The Dow Jones industrial average was up 97.94 points, or 0.66 percent, at 15,008.08. The Standard & Poor's 500 Index was up 10.33 points, or 0.64 percent, at 1,613.59. The Nasdaq Composite Index was up 28.20 points, or 0.84 percent, at 3,404.43.

While the S&P remains more than 3 percent below an all-time closing high reached in May, it has rallied 2.7 percent over the past three sessions.

Initial claims for state unemployment benefits dropped slightly less than expected in the latest week, to a seasonally adjusted 346,000. Analysts were looking for initial claims of 345,000.

A separate report showed consumer spending rose 0.3 percent last month while incomes grew 0.5 percent, the largest gain since February. Pending home sales rose 6.7 percent to their highest since December 2006.

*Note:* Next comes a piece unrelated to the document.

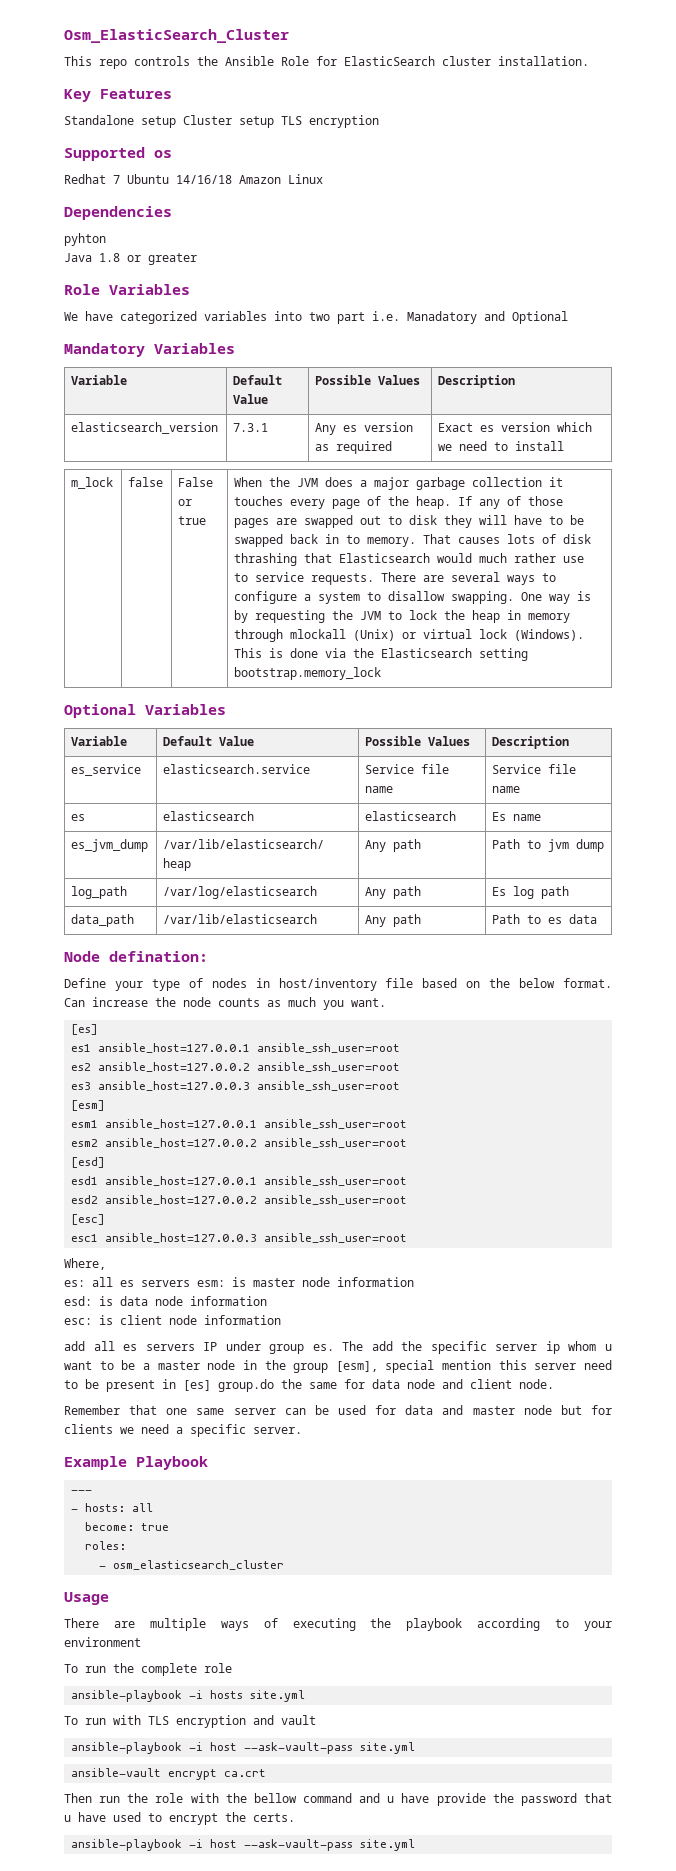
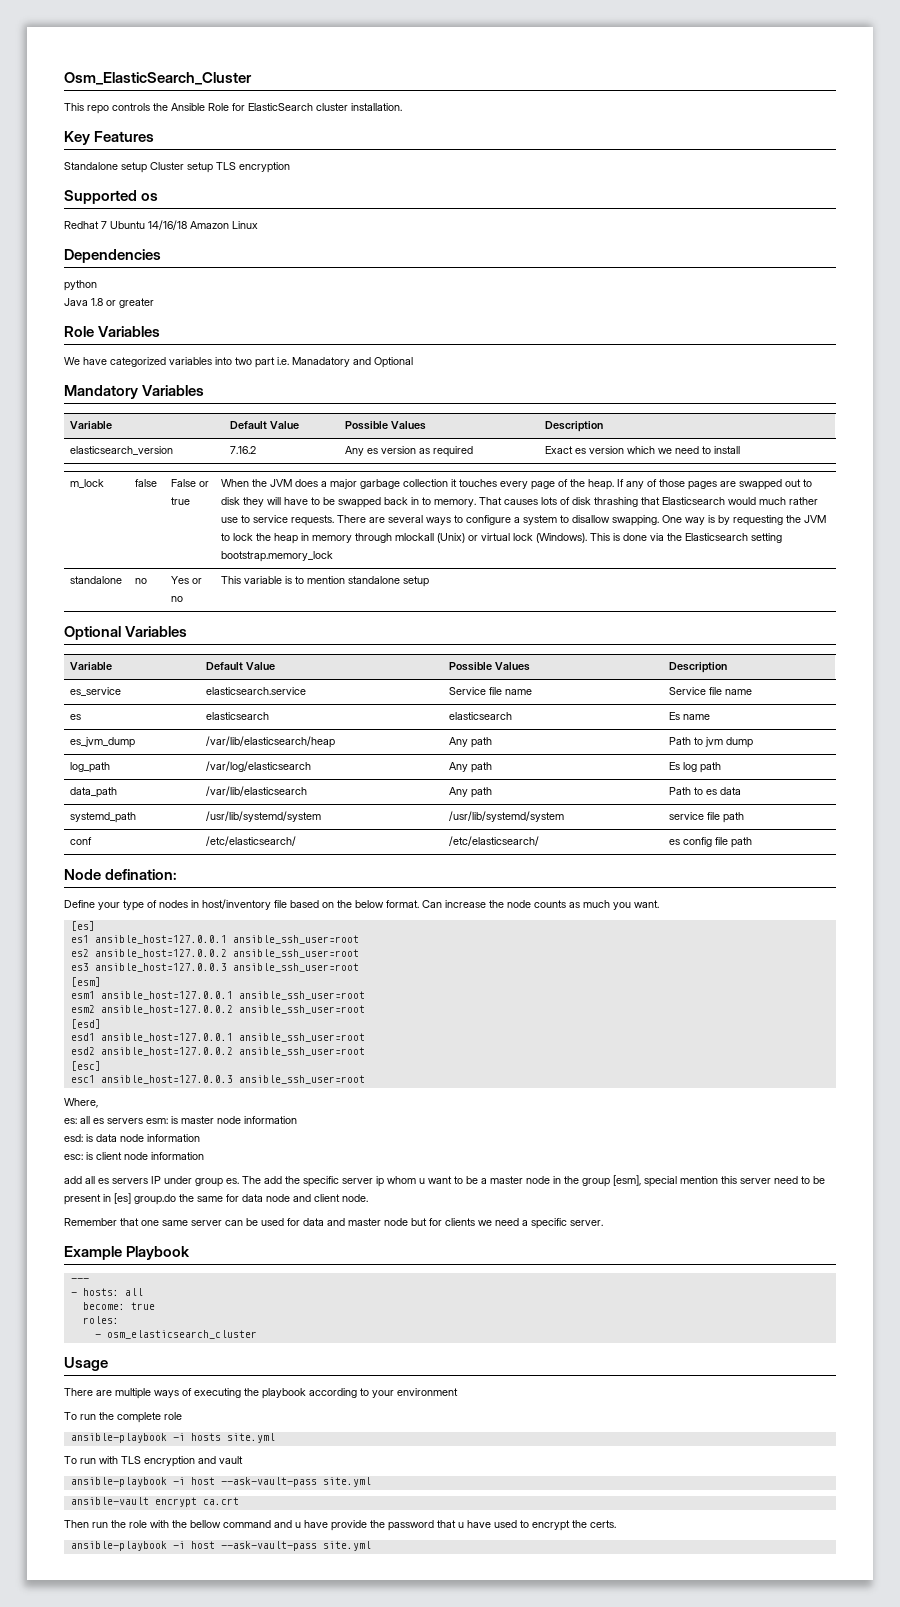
[64,233,106,246] pyhton -> [64,280,97,291] python
[233,423,269,432] 7.3.1 -> [230,446,257,454] 7.16.2
(382, 673) none -> [70,576,123,584] [135,578,148,584] [171,576,203,584] [171,596,184,602] [221,576,430,587] // standalone | no | Yes or no | This variable is to mention standalone setup
(598, 919) none -> [70,812,137,823] [206,811,322,822] [449,811,565,822] [669,812,745,823] [70,837,93,845] [206,836,297,846] [449,836,540,846] [669,837,753,848] // systemd_path | /usr/lib/systemd/system | /usr/lib/systemd/system | service file path // conf | /etc/elasticsearch/ | /etc/elasticsearch/ | es config file path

In corporate news, ConAgra Foods Inc rose 5.3 percent to $35.13 as the best performer on the S&P 500 after the food manufacturer reported a quarterly profit slightly ahead of Wall Street estimates and raised its long-term outlook.

Bed Bath & Beyond Inc dipped 0.2 percent to $69.86 a day after reporting better-than-expected first-quarter sales, though profits were below forecasts.

On the downside, PayChex was among the biggest percentage decliners on the S&P after reporting results, losing 5.3 percent to $35.96.

Gold miner stocks advanced as prices of the precious metal edged higher following a 12-percent drop over the past eight sessions. U.S.-listed shares of Barrick Gold advanced 3 percent to $15.20 and Freeport-McMoRan Copper & Gold added 2.3 percent to $27.46. The NYSE gold bugs index <.HUI> climbed 2.2 percent.